* WHAT THIS TASK INVOLVES
Omitting all images, transcribe the entries word for word.

Recorded data
⁂
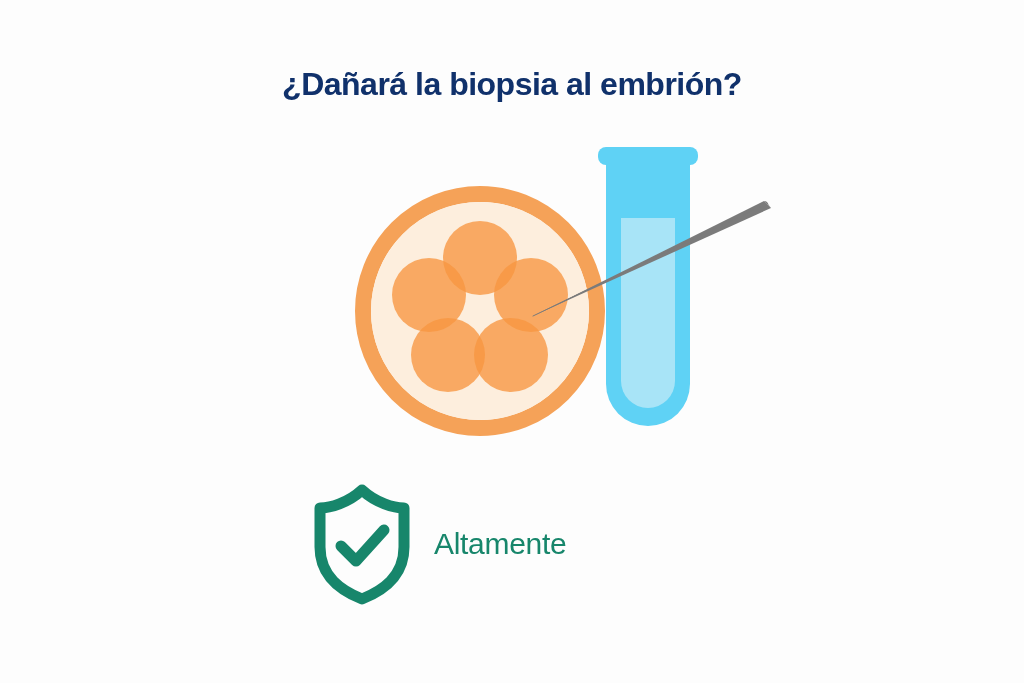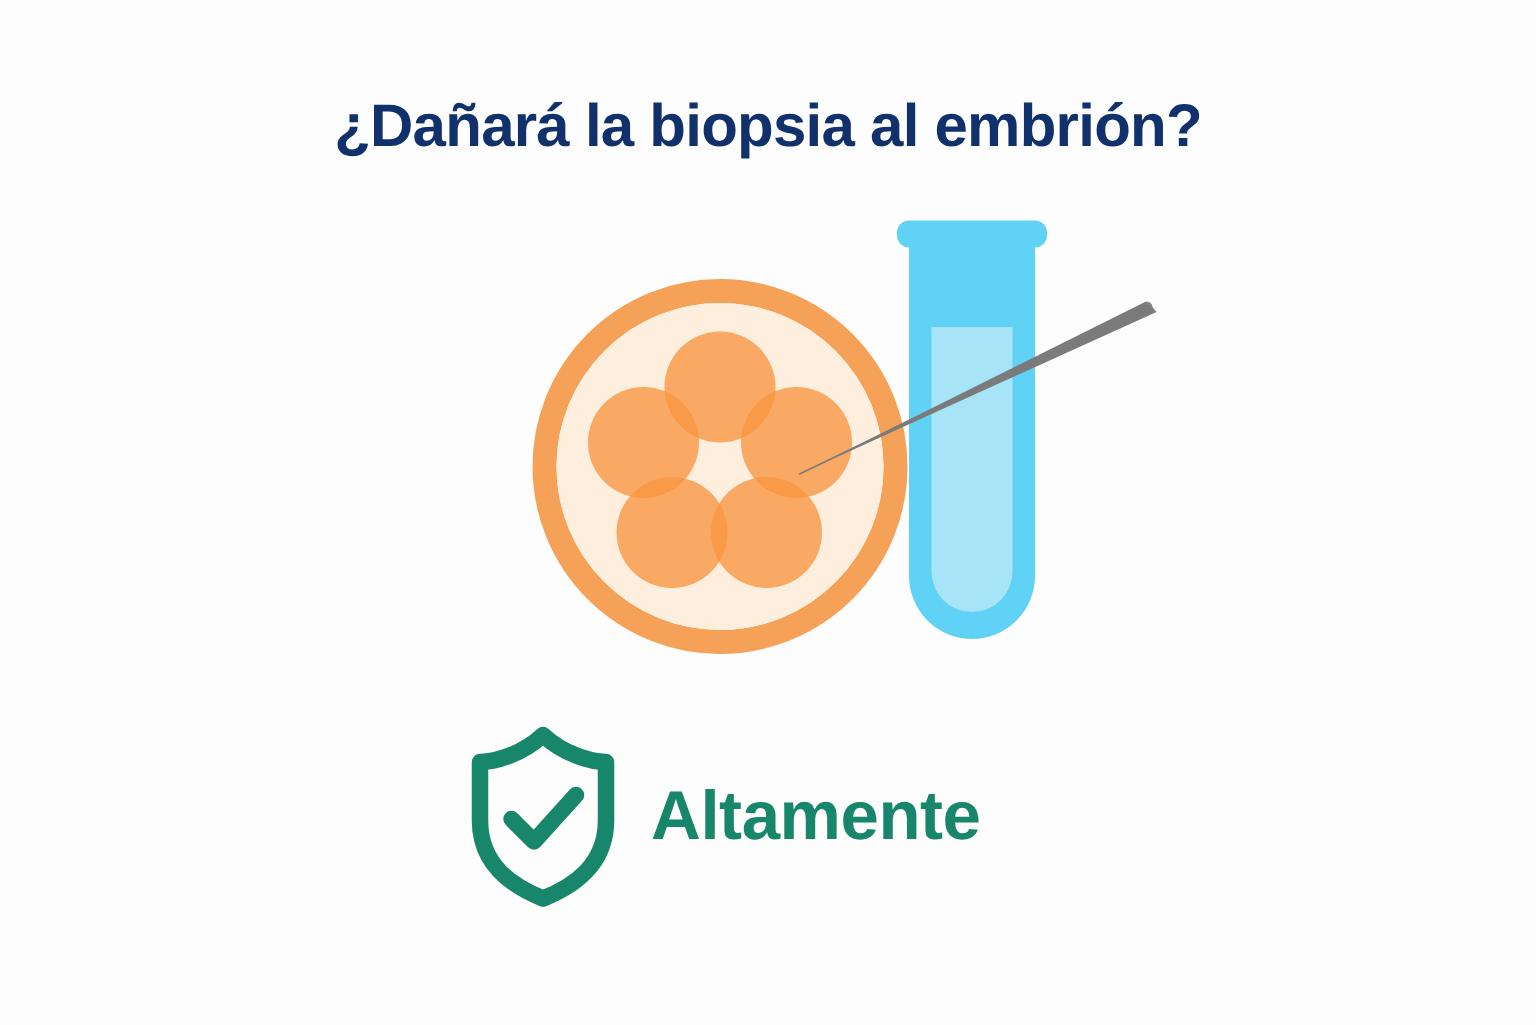--- a/index.html
+++ b/index.html
@@ -28,7 +28,7 @@
     top: 58px;
     width: 1024px;
     text-align: center;
-    font-size: 40px;
+    font-size: 32px;
     font-weight: bold;
     letter-spacing: -0.5px;
     color: #10316b;

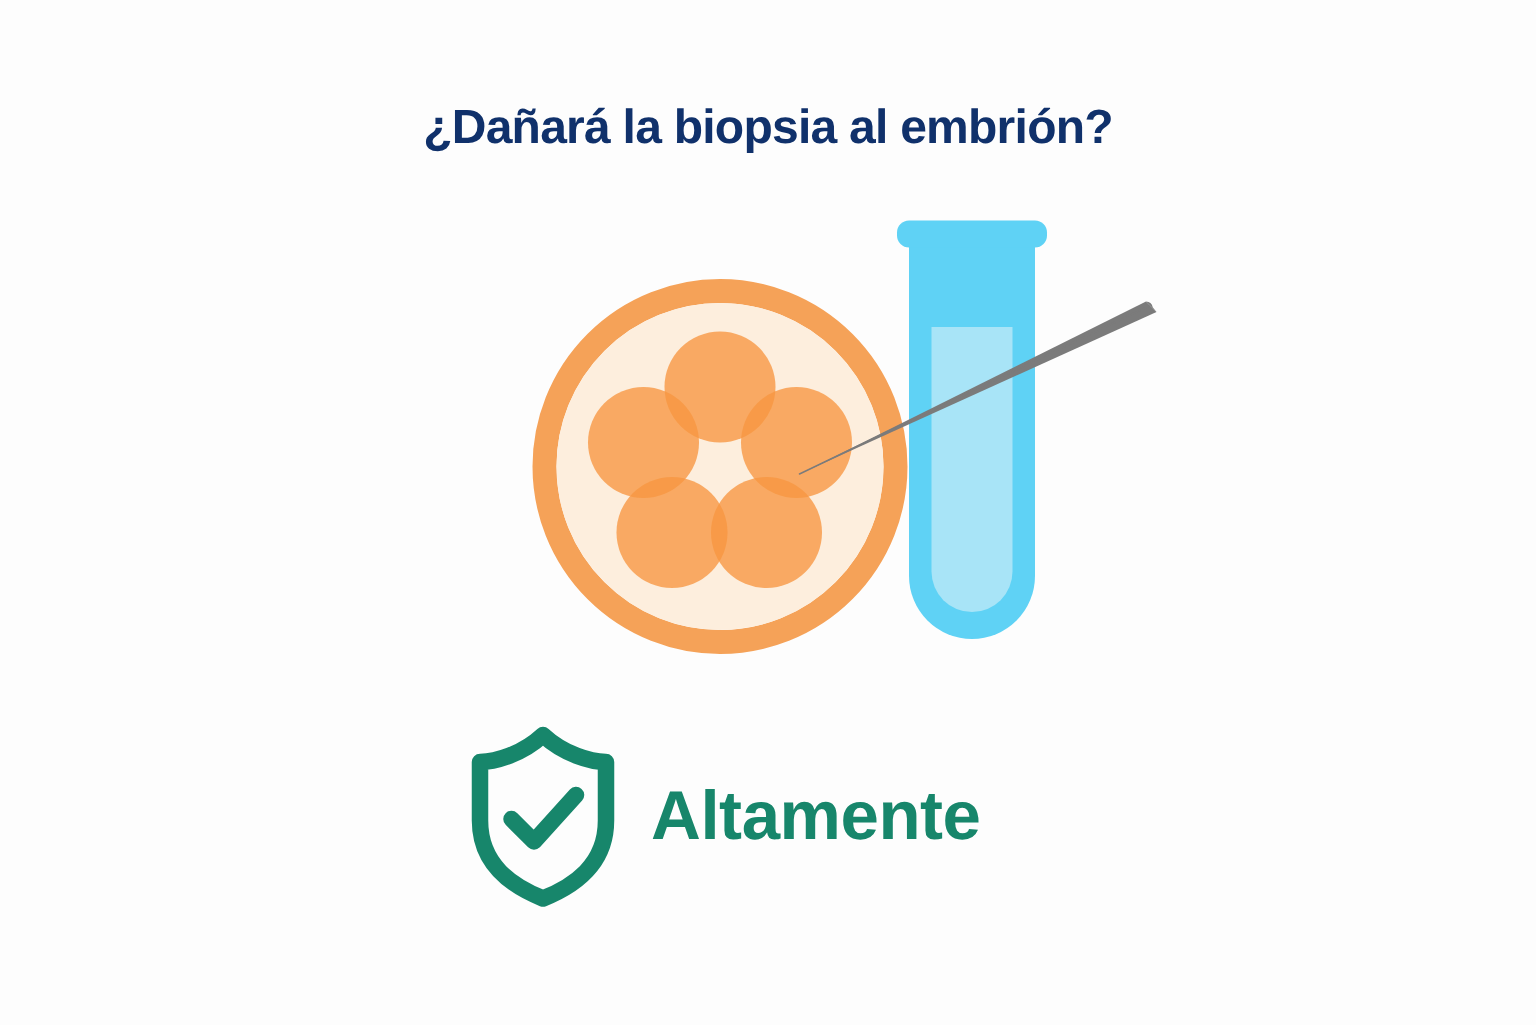--- a/index.html
+++ b/index.html
@@ -68,10 +68,10 @@
   }
   .badge-text {
     margin-left: 22px;
-    font-size: 46px;
+    font-size: 30px;
     line-height: 53px;
     color: #17866b;
-    font-weight: bold;
+    font-weight: normal;
     letter-spacing: -0.3px;
   }
   .badge-text .line {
⁂
* ANSWER TO THIS TASK
--- a/index.html
+++ b/index.html
@@ -28,7 +28,7 @@
     top: 58px;
     width: 1024px;
     text-align: center;
-    font-size: 40px;
+    font-size: 32px;
     font-weight: bold;
     letter-spacing: -0.5px;
     color: #10316b;

--- a/index.html
+++ b/index.html
@@ -68,10 +68,10 @@
   }
   .badge-text {
     margin-left: 22px;
-    font-size: 46px;
+    font-size: 30px;
     line-height: 53px;
     color: #17866b;
-    font-weight: bold;
+    font-weight: normal;
     letter-spacing: -0.3px;
   }
   .badge-text .line {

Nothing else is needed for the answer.